Note: If a user wishes to stay logged in on his computer you are strongly advised to store the received accessToken instead of the password itself.

Currently each account will only have one single profile, multiple profiles per account are however planned in the future. If a user attempts to log into a valid Mojang account with no attached Minecraft license, the authentication will be successful, but the response will not contain a "selectedProfile" field, and the "availableProfiles" array will be empty.

Refresh

Refreshes a valid accessToken.
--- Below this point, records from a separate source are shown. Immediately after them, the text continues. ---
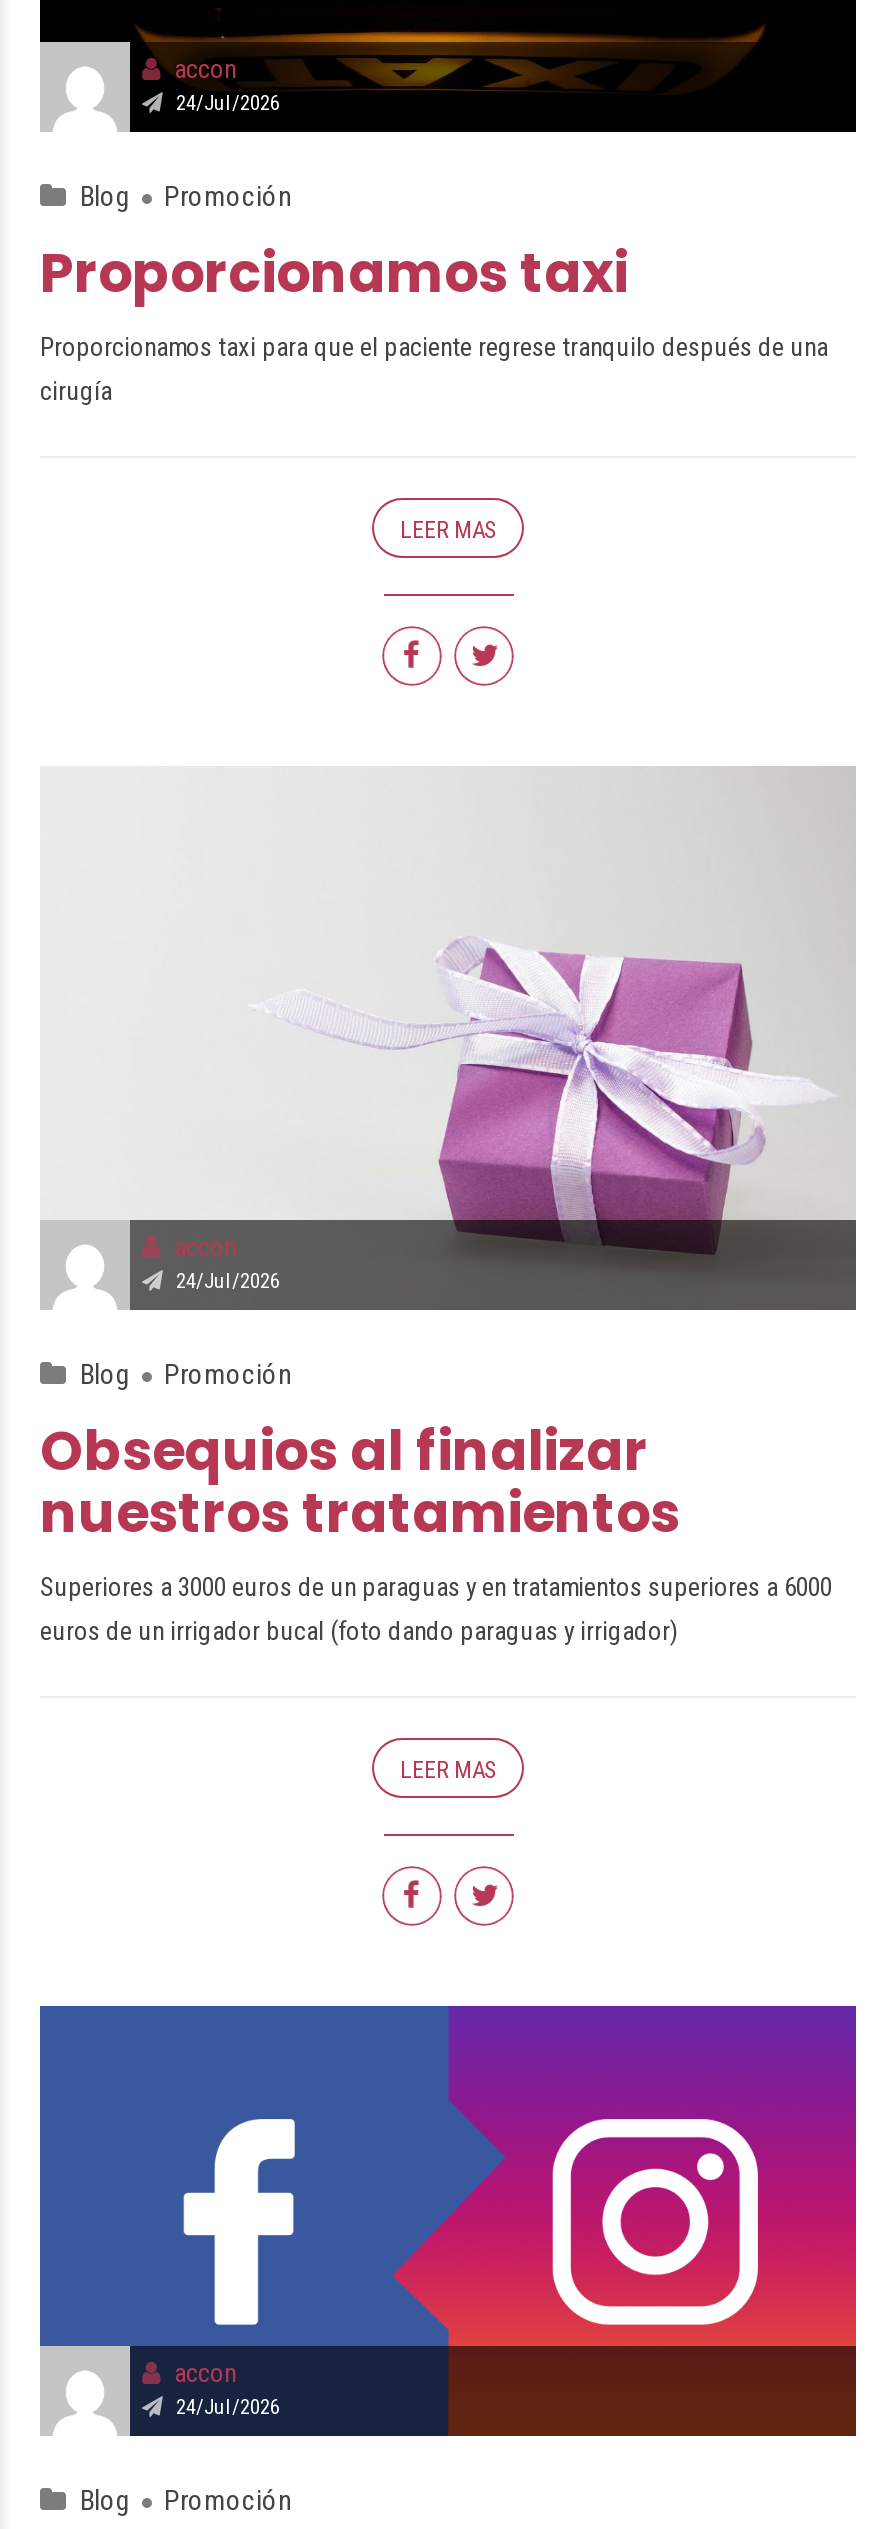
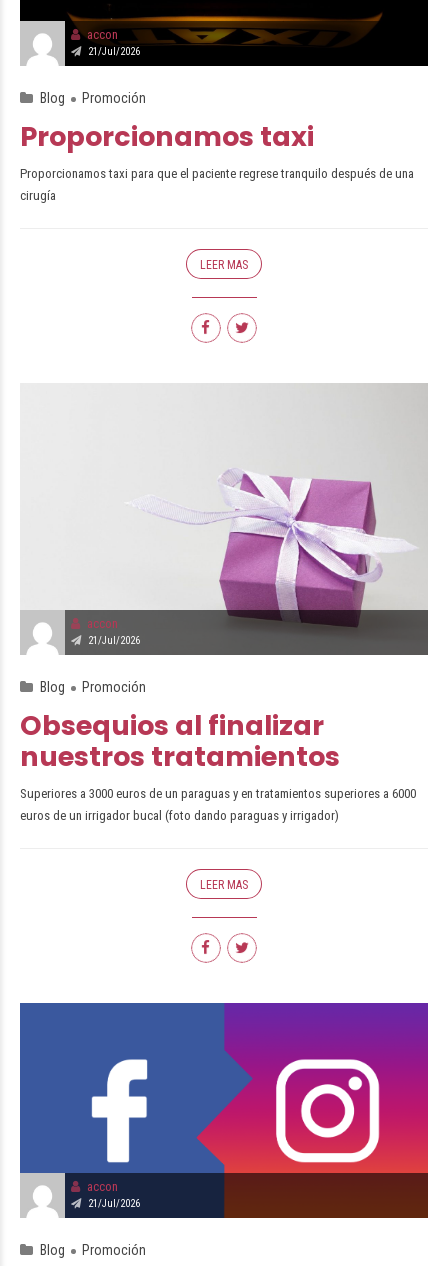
- 24/Jul/2026
+ 21/Jul/2026

- 24/Jul/2026
+ 21/Jul/2026

- 24/Jul/2026
+ 21/Jul/2026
It can be uses to keep a user logged in between gaming sessions and is preferred over storing the user's password in a file (see lastlogin).

Endpoint

 /refresh

Payload

{
  "accessToken": "valid accessToken",
  "clientToken": "client identifier"     // This needs to be identical to the one used
                                         // to obtain the accessToken in the first place
  "selectedProfile": {                   // optional; sending it will result in an error
    "id": "profile identifier",          // hexadecimal
    "name": "player name"
  }
}

Note: The provided accessToken gets invalidated.

Response

{
  "accessToken": "random access token",  // hexadecimal
  "clientToken": "client identifier",    // identical to the one received
  "selectedProfile": {
    "id": "profile identifier",          // hexadecimal
    "name": "player name"
  }
}

Validate

Checks if an accessToken is a valid session token with a currently-active session. Note: this method will not respond successfully to all currently-logged-in sessions, just the most recently-logged-in for each user. It is intended to be used by servers to validate that a user should be connecting (and reject users who have logged in elsewhere since starting Minecraft), NOT to auth that a particular session token is valid for authentication purposes. To authenticate a user by session token, use the refresh verb and catch resulting errors.

Endpoint

 /validate

Payload

{
  "accessToken": "valid accessToken",
}

Response

Returns an empty payload if successful.

Signout

Invalidates accessTokens using an account's username and password.

Endpoint

 /signout

Payload

{
  "username": "mojang account name",
  "password": "mojang account password",
}

Response

Returns an empty payload if successful.

Invalidate

Invalidates accessTokens using a client/access token pair.

Endpoint

 /invalidate

Payload

{
  "accessToken": "valid accessToken",
  "clientToken": "client identifier"     // This needs to be identical to the one used
                                         // to obtain the accessToken in the first place
}

Response

Returns an empty payload if successful.